[Records excerpted from a collection]
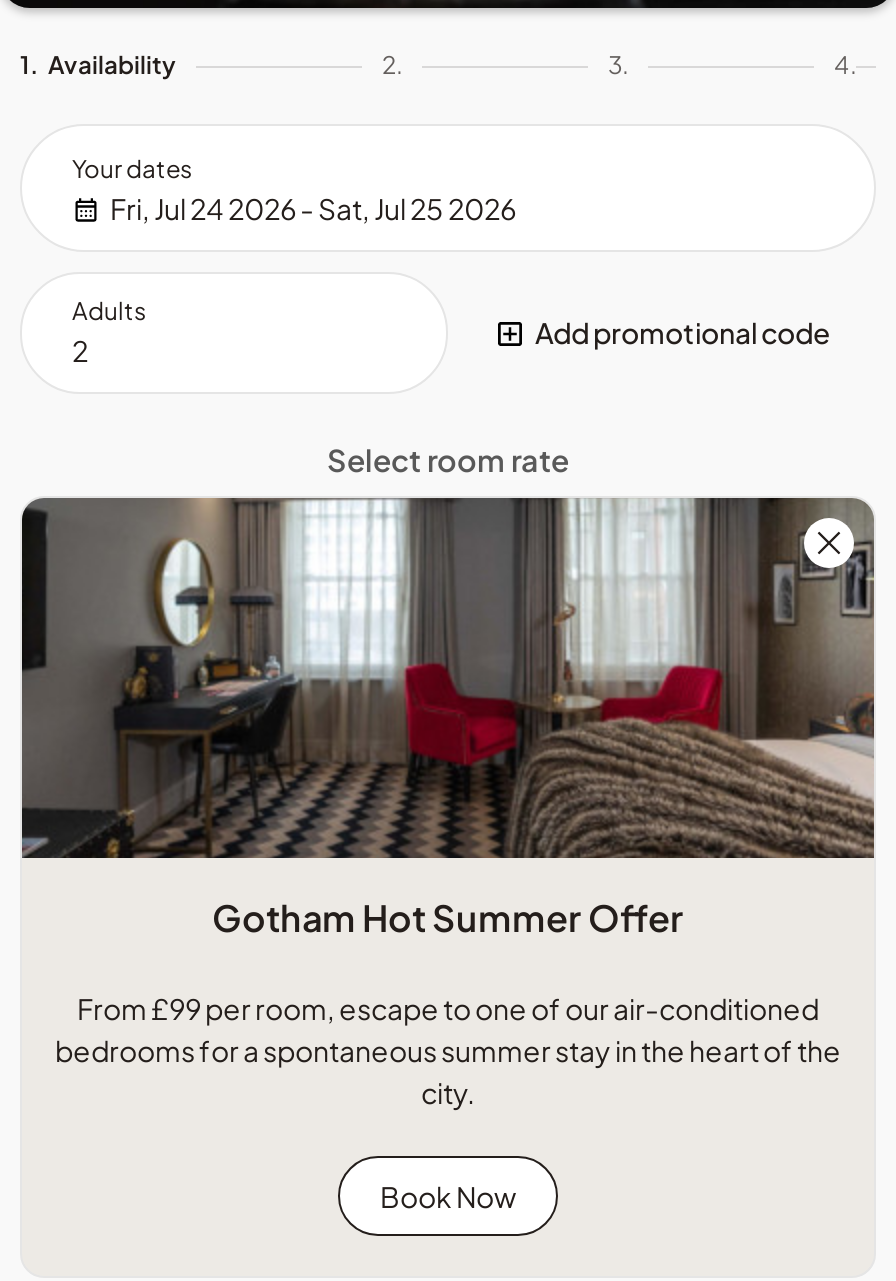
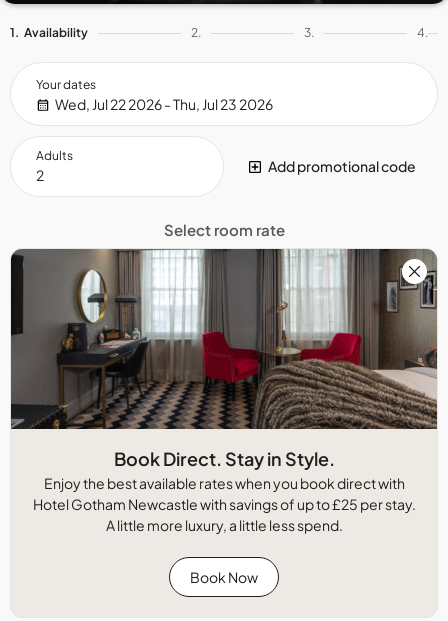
- Fri, Jul 24 2026 - Sat, Jul 25 2026
+ Wed, Jul 22 2026 - Thu, Jul 23 2026

- Gotham Hot Summer Offer
- From £99 per room, escape to one of our air-conditioned
- bedrooms for a spontaneous summer stay in the heart of the
- city.
+ Book Direct. Stay in Style.
+ Enjoy the best available rates when you book direct with
+ Hotel Gotham Newcastle with savings of up to £25 per stay.
+ A little more luxury, a little less spend.
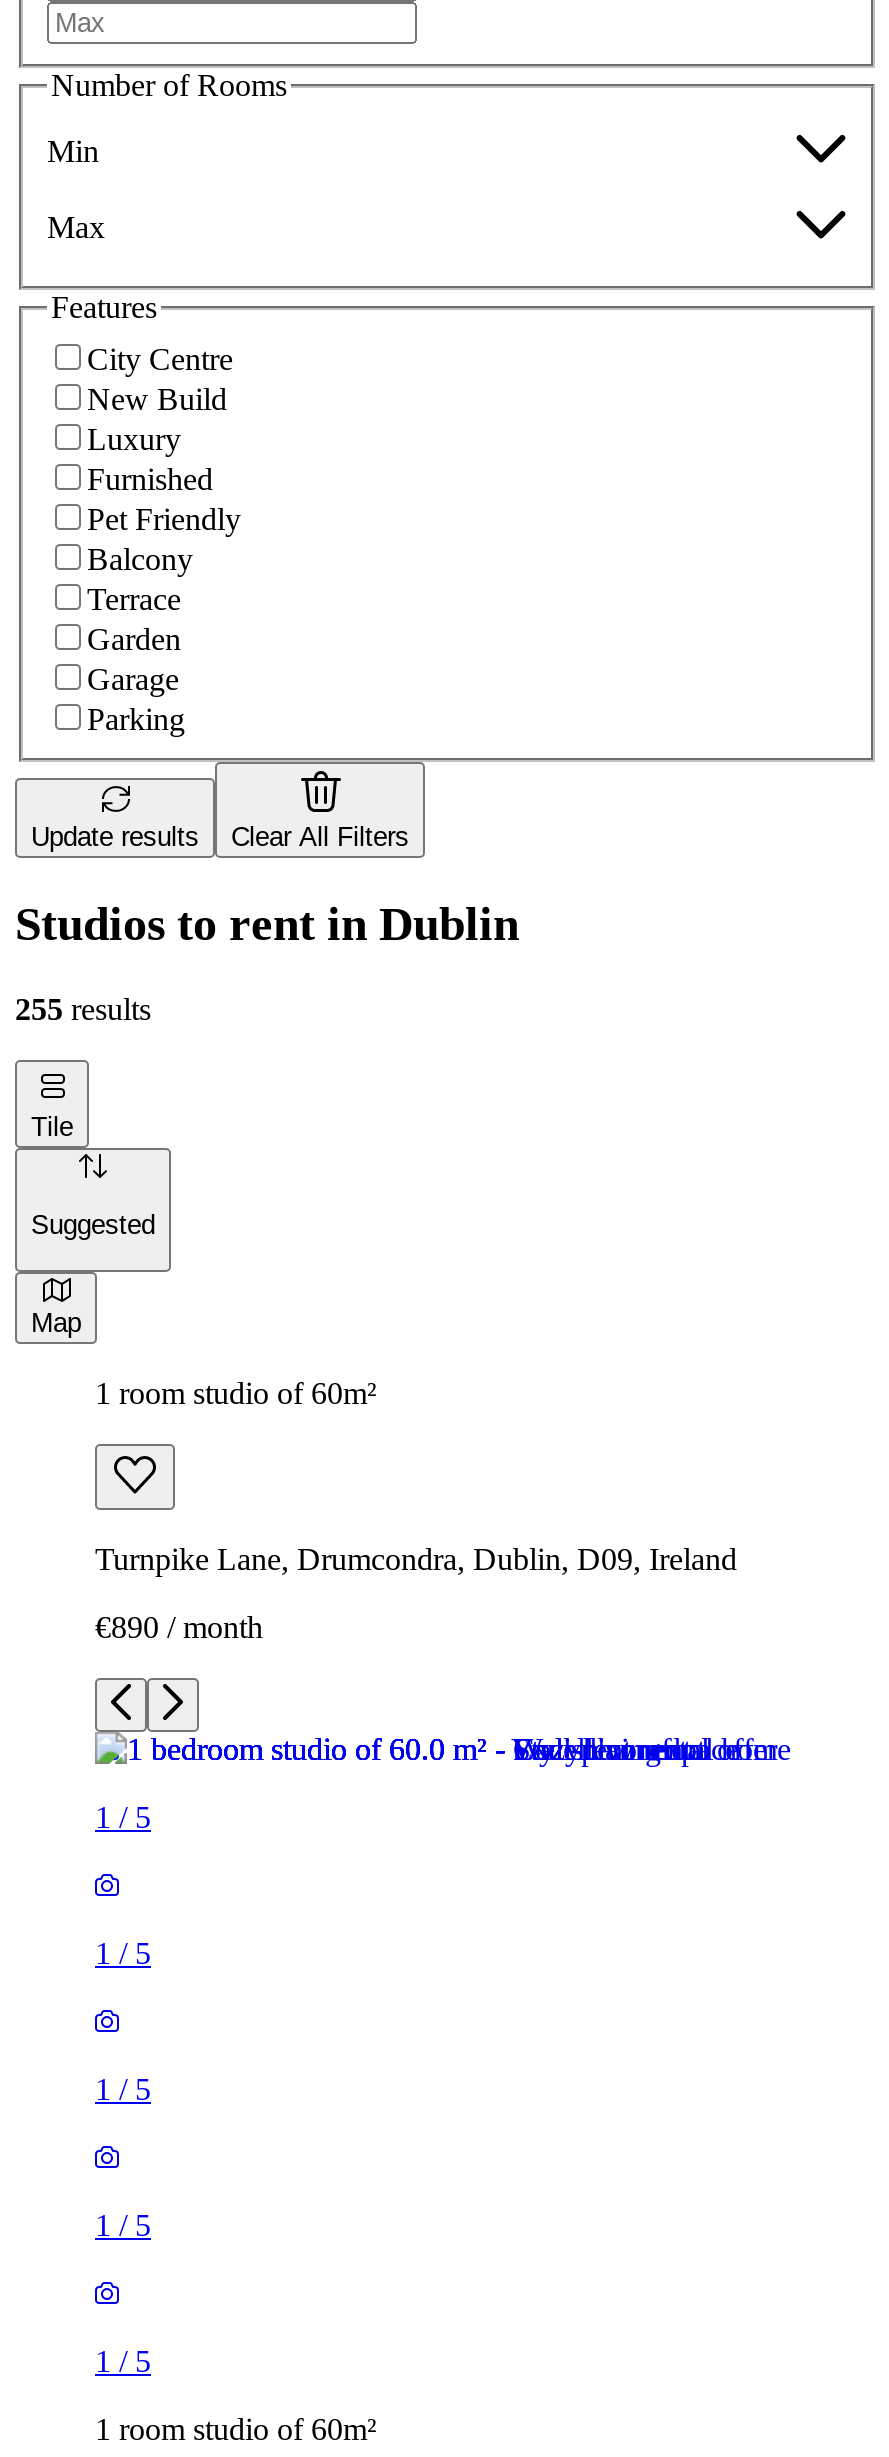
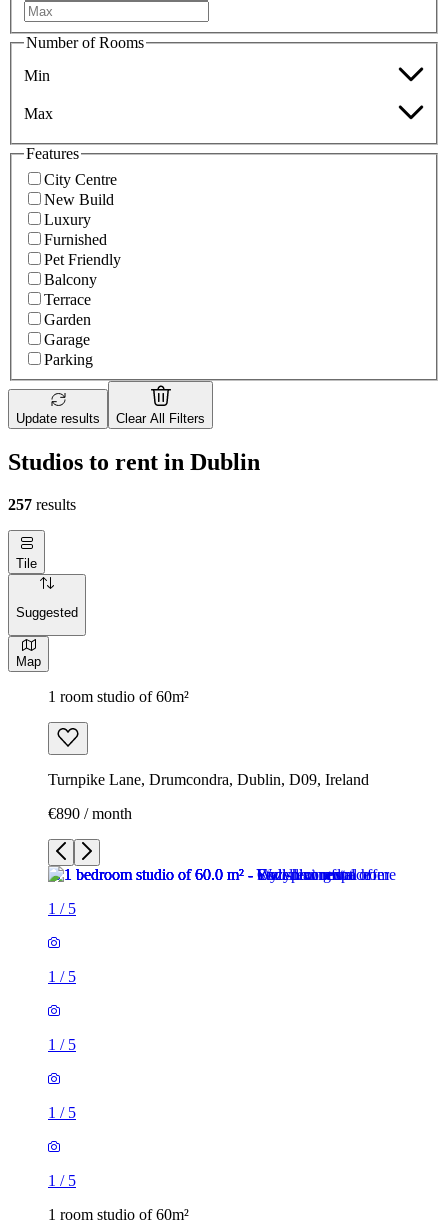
- 255 results
+ 257 results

PROBLEM STATEMENT — The records above need retyping in full. Omit the pictures, and change nothing else.

TASK SOLUTION —
- Fri, Jul 24 2026 - Sat, Jul 25 2026
+ Wed, Jul 22 2026 - Thu, Jul 23 2026

- Gotham Hot Summer Offer
- From £99 per room, escape to one of our air-conditioned
- bedrooms for a spontaneous summer stay in the heart of the
- city.
+ Book Direct. Stay in Style.
+ Enjoy the best available rates when you book direct with
+ Hotel Gotham Newcastle with savings of up to £25 per stay.
+ A little more luxury, a little less spend.
- 255 results
+ 257 results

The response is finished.